On 10/7/14 10:20, Anne van Kesteren wrote:
> On Tue, Oct 7, 2014 at 5:12 PM, Eric Rescorla <ekr@rtfm.com> wrote:
>> It could be, but at the cost of inconveniencing users in the name of
>> specification purity.
> navigator.getUserMedia(), unprefixed, never shipped in any
> implementation. Removing it therefore does not inconvenience
> developers. What implementations do with their proprietary
> implementations is up to them. And implementations having proprietary
> implementations should not put pressure on the specification process
> (unless it turns out we have to standardize one of the prefixed
> variants, but that seems unlikely long term).

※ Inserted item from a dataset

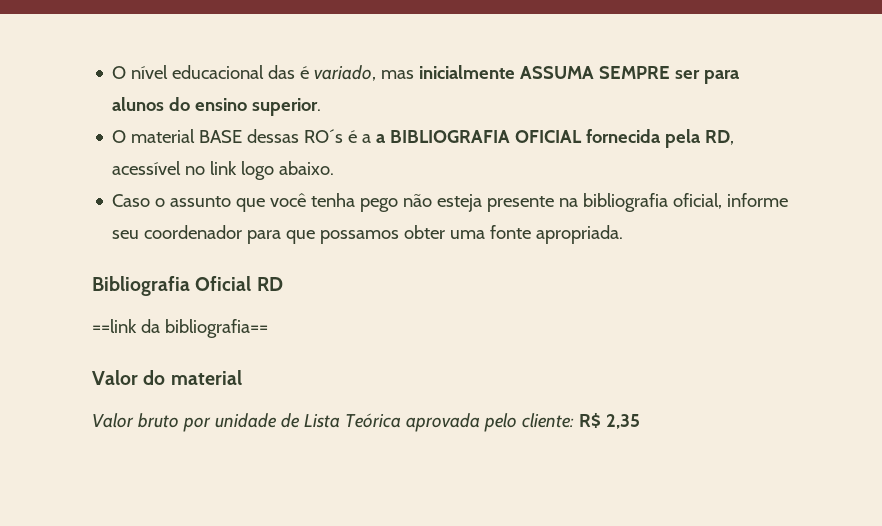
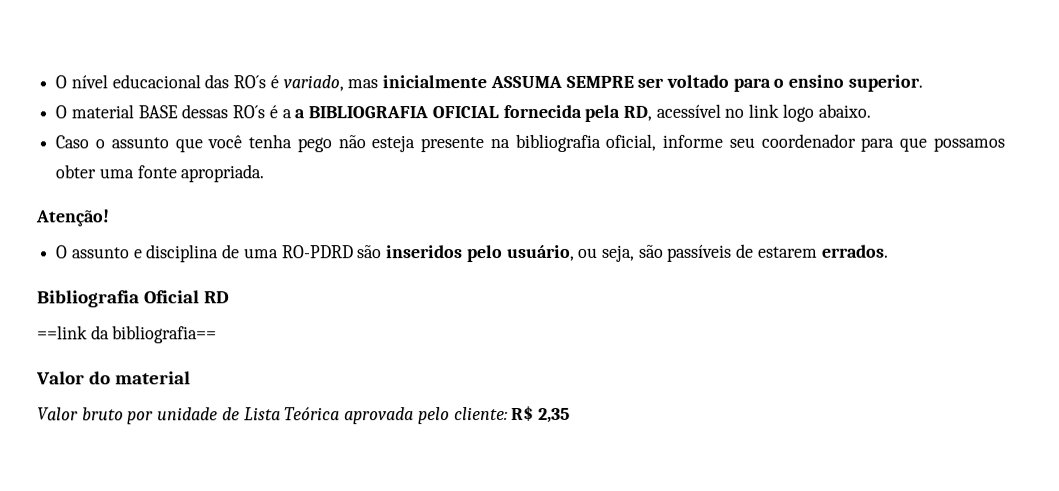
(296, 72) none -> [233,75,267,89] RO´s
[704,70,740,84] [112,97,191,111] para alunos do -> [665,74,785,92] voltado para o
(624, 234) none -> [35,209,109,227] [55,243,889,263] // Atenção! // O assunto e disciplina de uma RO-PDRD são inseridos pelo usuário, ou seja, são passíveis de estarem errados.

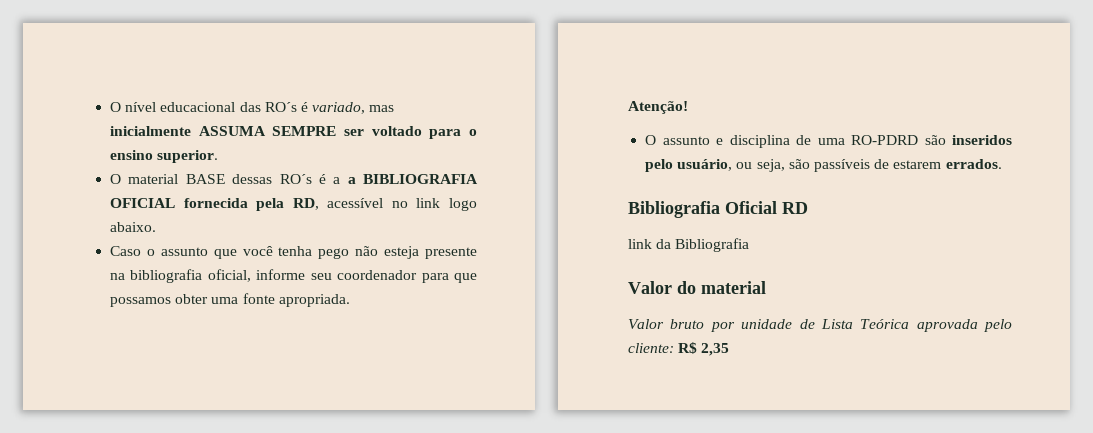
[37,325,218,344] ==link da bibliografia== -> [628,238,750,252] link da Bibliografia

That's pretty tone-deaf when you consider the implications for new
implementations.
Not to pick on anyone, but (because they provide a good, real-world
example), let's imagine Apple plans to ship WebRTC in some near-future
version of Safari. If we proceed as you propose, they'll have
effectively two choices:
1. Implement to spec (mediaDevices.getUserMedia), and have literally
nothing that's already deployed work, or
2. Implement from some inferred behavior about webkitGetUserMedia (or
mozGetUserMedia) that is not defined in the spec, and have existing
applications work just fine.
That seems untenable to me. If new implementations need to implement an
interface for compatibility with the deployed corpus of webapps, then it
is incumbent on the specification to document that interface in some form.